We’ll go back to our Finder tool. Change it to Circle [under Find Type]. Bring it over the center. We’ll find the center radius, and as we expand it still finds the outside. But in this case since we enhanced it, we look for the inner most circle. It does find the center section of the bottom of the tube. So the difference Outer Most, finds the outside top of the test tube, Strongest, still going to be the outside top of the test tube, but we can go and pick the inner diameter at the bottom of the test tube by picking Inner Most.

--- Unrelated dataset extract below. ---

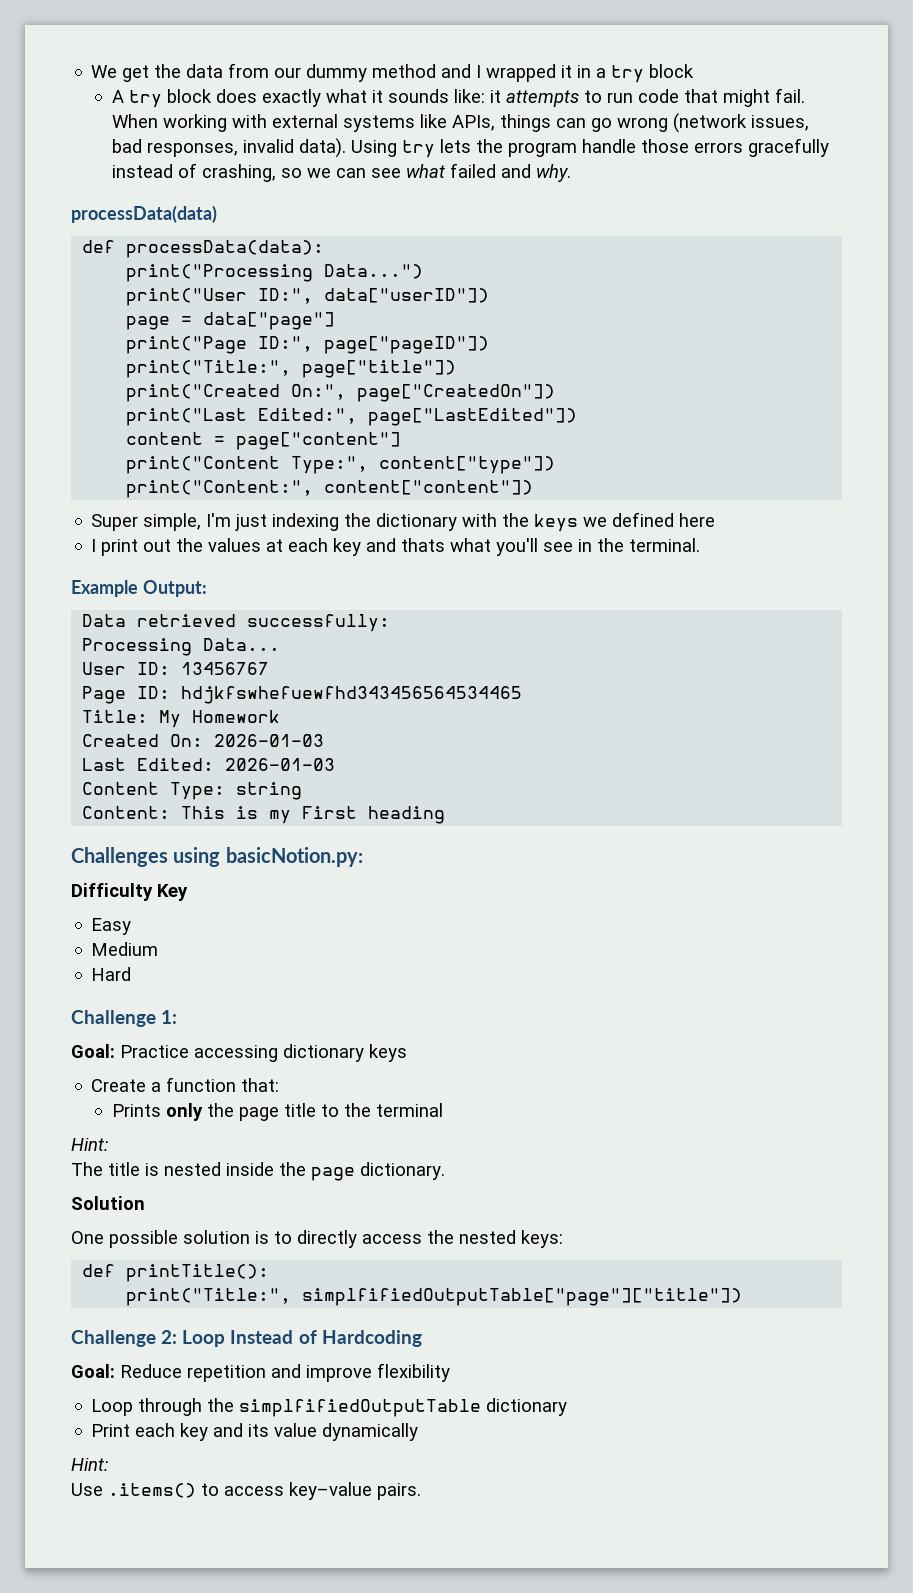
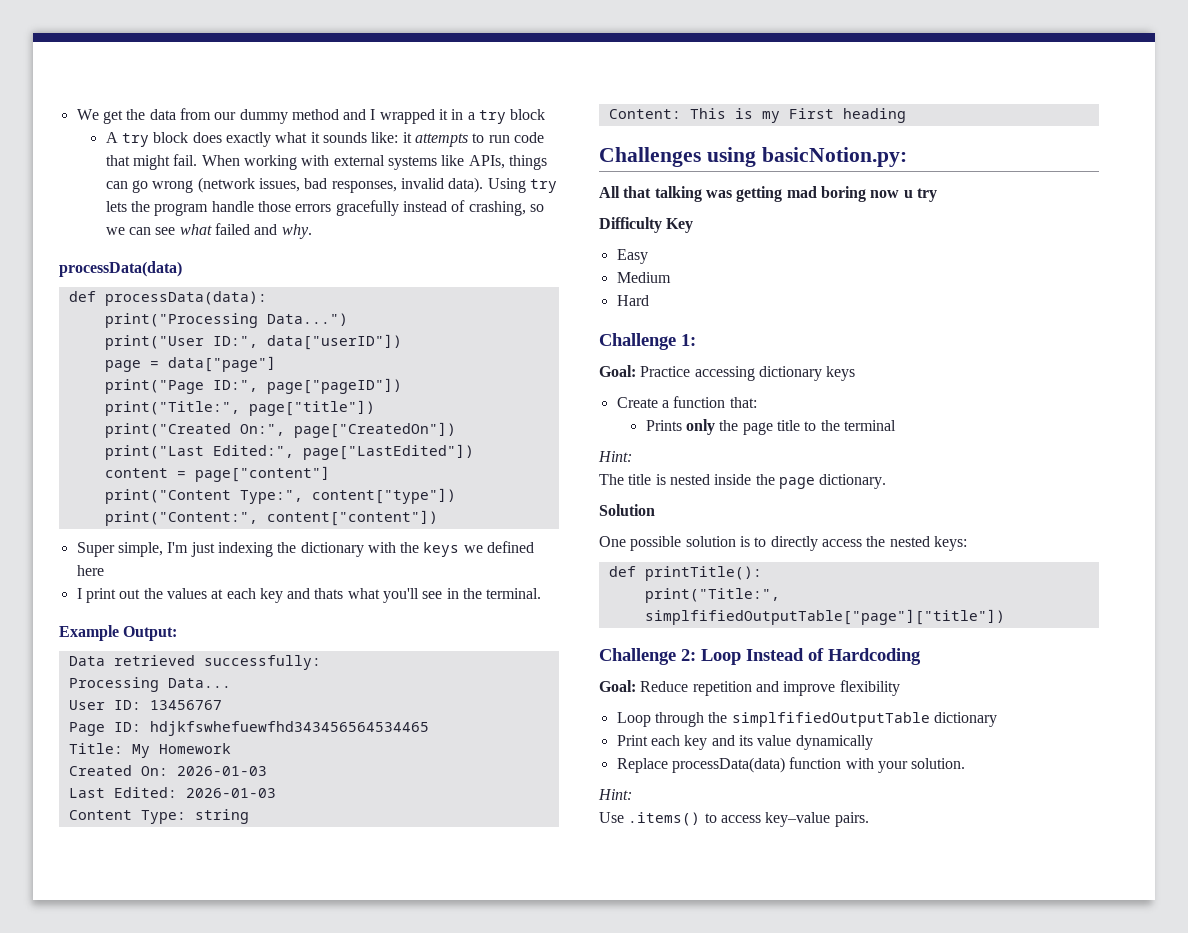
+ All that talking was getting mad boring now u try
+ Replace processData(data) function with your solution.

Now what we’re going to do is try to measure the distance between the centers of these two test tubes. Now that we’ve found our inner diameter of our first circle, let’s use the Finder tool, once again, to find the center point of our second test tube. Bring that up, and we need to change it from Line Finder to Circle. As you can see with that placement we immediately find the center of the test tube, but what we want to do is actually expand this out, so we can see not only to find the strongest or inner, but can we find the outer? Yes in fact, we do. We can see the outer circle at the top of the test tube. Then switch it to the Inner Most and we find that inner center circle at the bottom of the test tube. This one is a little off axis, so you can see the center is skewed to the left a little bit, where the first test tube was right above the camera. Nonetheless, we have found that the center point of both of our circles. At which point we can use the Measure tool to find the distance between the two center points.

As you can see since it only has the two finder patterns, it immediately goes from Finder 1 to Finder 2 and measures the distance between the centers of the two test tubes as 123 pixels. And as before, if we had information on the specific distance and we know the sensor resolution, we can turn those pixel values into actual millimeter or inch values.